> **Modification records**:
--------------------

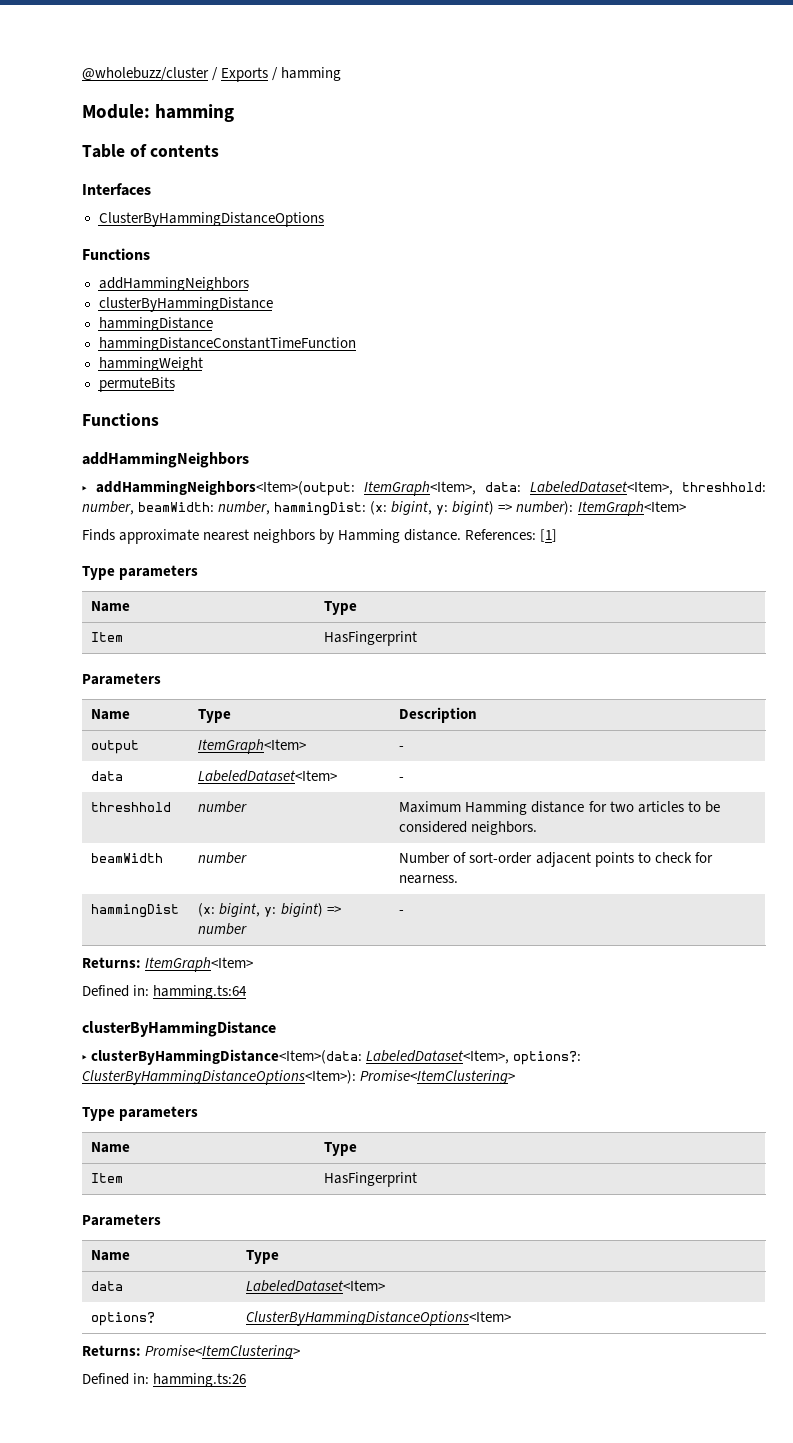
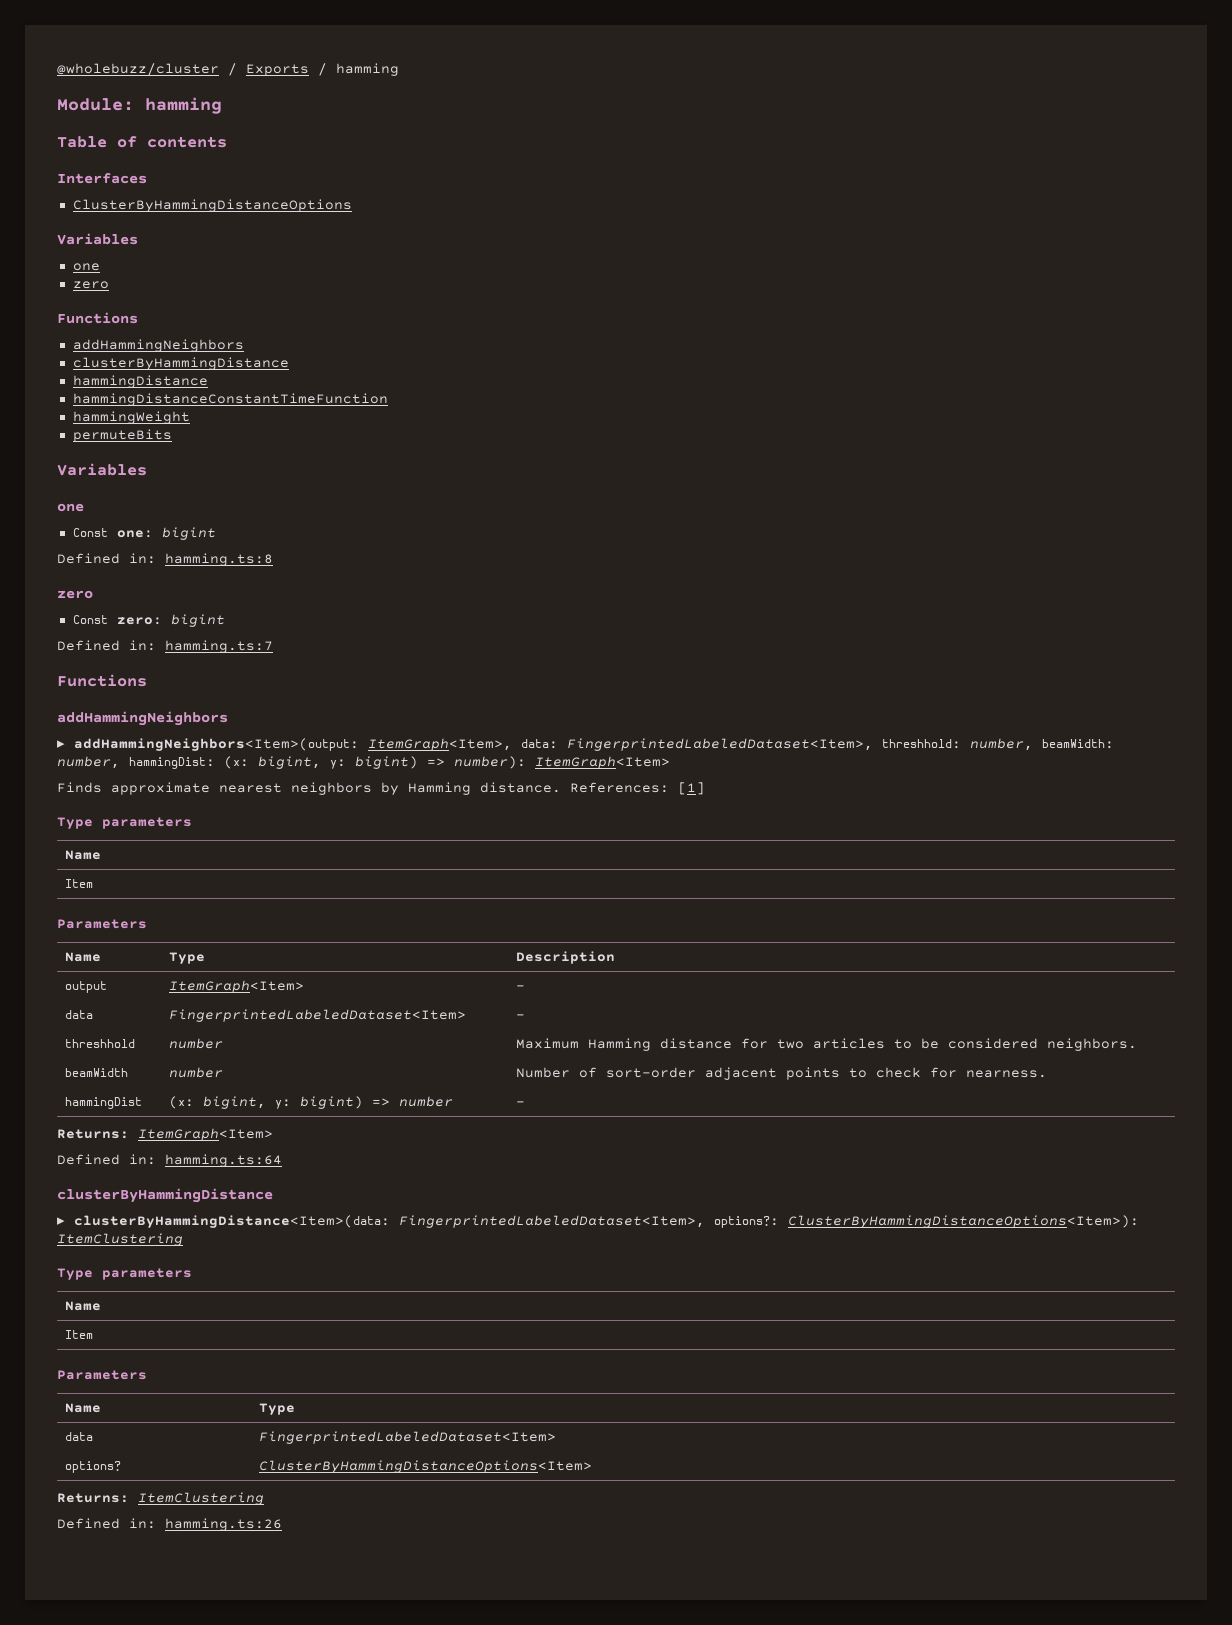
(324, 219) none -> [57,233,138,245] [72,263,100,271] [72,281,109,289] // Variables // one // zero
(175, 384) none -> [57,463,147,476] [57,503,84,512] [72,527,216,540] [57,553,273,566] [57,590,93,599] [72,614,225,627] [57,640,273,653] // Variables // one // Const one: bigint // Defined in: hamming.ts:8 // zero // Const zero: bigint // Defined in: hamming.ts:7
[530,481,673,495] LabeledDataset<Item>, -> [567,738,873,751] FingerprintedLabeledDataset<Item>,
[324,601,358,615] [91,632,124,642] [324,631,418,646] | Type // Item | HasFingerprint -> [65,879,94,888] // Item
[198,770,338,782] LabeledDataset<Item> -> [169,1009,467,1022] FingerprintedLabeledDataset<Item>
[366,1050,510,1064] LabeledDataset<Item>, -> [399,1215,705,1228] FingerprintedLabeledDataset<Item>,
[360,1070,516,1084] [82,1106,199,1121] [91,1142,131,1153] [324,1142,358,1156] [91,1173,124,1183] [324,1172,418,1187] Promise<ItemClustering> // Type parameters // Name | Type // Item | HasFingerprint -> [57,1233,183,1246] [57,1268,192,1280] [65,1301,102,1311] [65,1330,94,1339] ItemClustering // Type parameters // Name // Item
[246,1280,386,1292] LabeledDataset<Item> -> [259,1431,557,1444] FingerprintedLabeledDataset<Item>
[145,1345,301,1359] Promise<ItemClustering> -> [138,1492,264,1505] ItemClustering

--------------------

> **EXERCISE REQUIREMENTS**:
Throughout the records above, find the lines in which the word "HasFingerprint" appears and return them.

> **EXERCISE OUTPUT**:
[324,601,358,615] [91,632,124,642] [324,631,418,646] | Type // Item | HasFingerprint -> [65,879,94,888] // Item
[360,1070,516,1084] [82,1106,199,1121] [91,1142,131,1153] [324,1142,358,1156] [91,1173,124,1183] [324,1172,418,1187] Promise<ItemClustering> // Type parameters // Name | Type // Item | HasFingerprint -> [57,1233,183,1246] [57,1268,192,1280] [65,1301,102,1311] [65,1330,94,1339] ItemClustering // Type parameters // Name // Item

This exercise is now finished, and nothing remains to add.